»Ich bin total verantwortunglos«
SPIEGEL-Gespräch Karl Lagerfeld ist der berühmteste Modedesigner der Welt, bewundert und geliebt als Genie und Künstler. Er sagt, er sei ein Egoist und eine karikaturhafte Erscheinung, über die er selbst manchmal lachen müsse.
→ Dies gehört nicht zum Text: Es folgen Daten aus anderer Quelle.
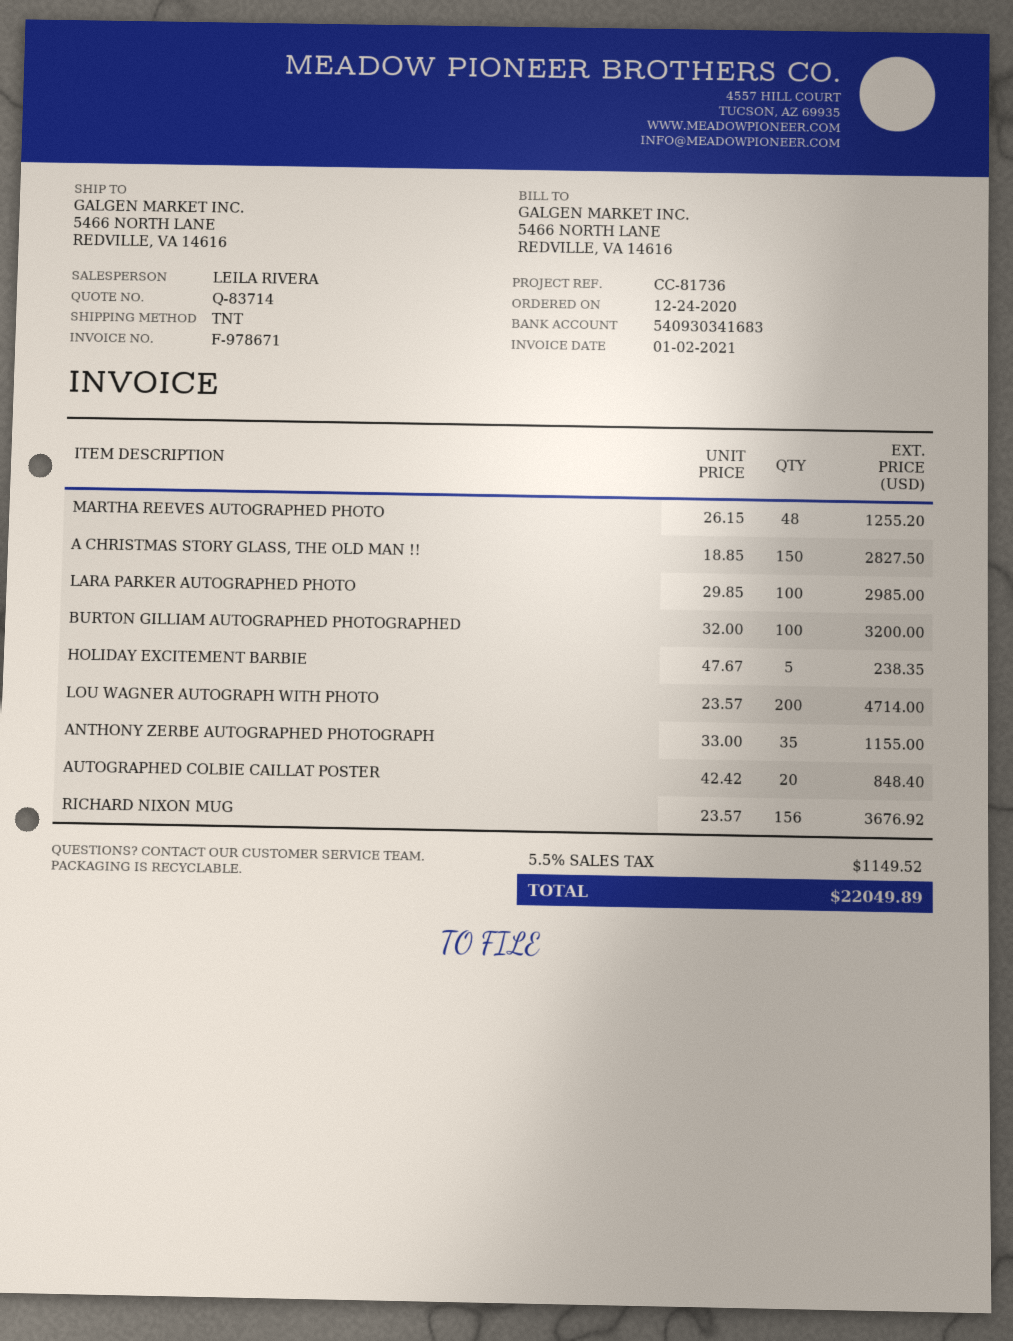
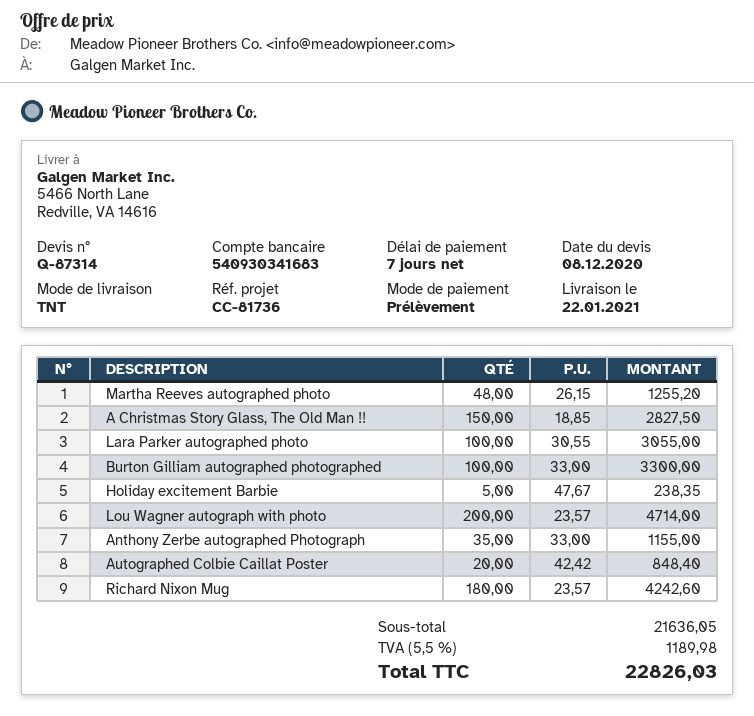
quote number: Q-83714 -> Q-87314
LARA PARKER AUTOGRAPHED PHOTO: 100 x 29.85 = 2985.00 -> 100 x 30.55 = 3055.00
BURTON GILLIAM AUTOGRAPHED PHOTOGRAPHED: 100 x 32.00 = 3200.00 -> 100 x 33.00 = 3300.00
RICHARD NIXON MUG: 156 x 23.57 = 3676.92 -> 180 x 23.57 = 4242.60
tax: 5.5% = 1149.52 -> 5.5% = 1189.98
total: 22049.89 -> 22826.03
Mit nur 52 Minuten Verspätung, und das ist für ihn nicht viel, betritt Karl Lagerfeld die Räume in der Rue de Lille N° 7 in Saint-Germain, Paris. Das Haus aus dem 19. Jahrhundert hat er nach seinen Vorstellungen umbauen lassen, vorn ein Buchladen, klein und exquisit, von dort geht es durch eine Schiebetür in zwei große Besprechungsräume. Hohe Decken, klares Licht, jeweils ein großer, quadratischer Tisch. Vasen mit weißen Gladiolen. Stapel von Kunstbüchern, Fotobüchern, Gedichtbänden. Gerahmte Fotos, großformatig, lehnen an den Wänden. Hinter den beiden Konferenzräumen liegt Lagerfelds Fotostudio, so hoch wie ein Hallenbad, an den Wänden Bücherregale. Lagerfeld hat einen etwas trippelnden Gang, er redet sehr schnell, Französisch, Deutsch, Englisch durcheinander. Es ist, als wäre eine Comicfigur zum Leben erwacht – die weißen Haare, der Gehrock, die Sonnenbrille: Karl Lagerfeld, 81 Jahre alt. Er ist der wohl mächtigste Modedesigner unserer Zeit, seit über 30 Jahren entwirft er für Chanel, außerdem für Fendi und für seine eigene Lagerfeld-Linie. Nebenbei ist er Fotograf und seit einiger Zeit auch Verleger. Seine Assistenten, darunter viele junge, muskulöse Männer in T-Shirt und mit grauer Wollmütze, rücken Stühle, räumen Bücherstapel weg und stellen für ihren Chef ein Glas Diet Coke bereit. Die Pressesprecherin achtet darauf, wer rechts von Lagerfeld sitzt, links hört er nicht mehr so gut. Das Gespräch wird fast zwei Stunden dauern, während dieser Zeit nimmt Lagerfeld seine Sonnenbrille nur einmal kurz ab.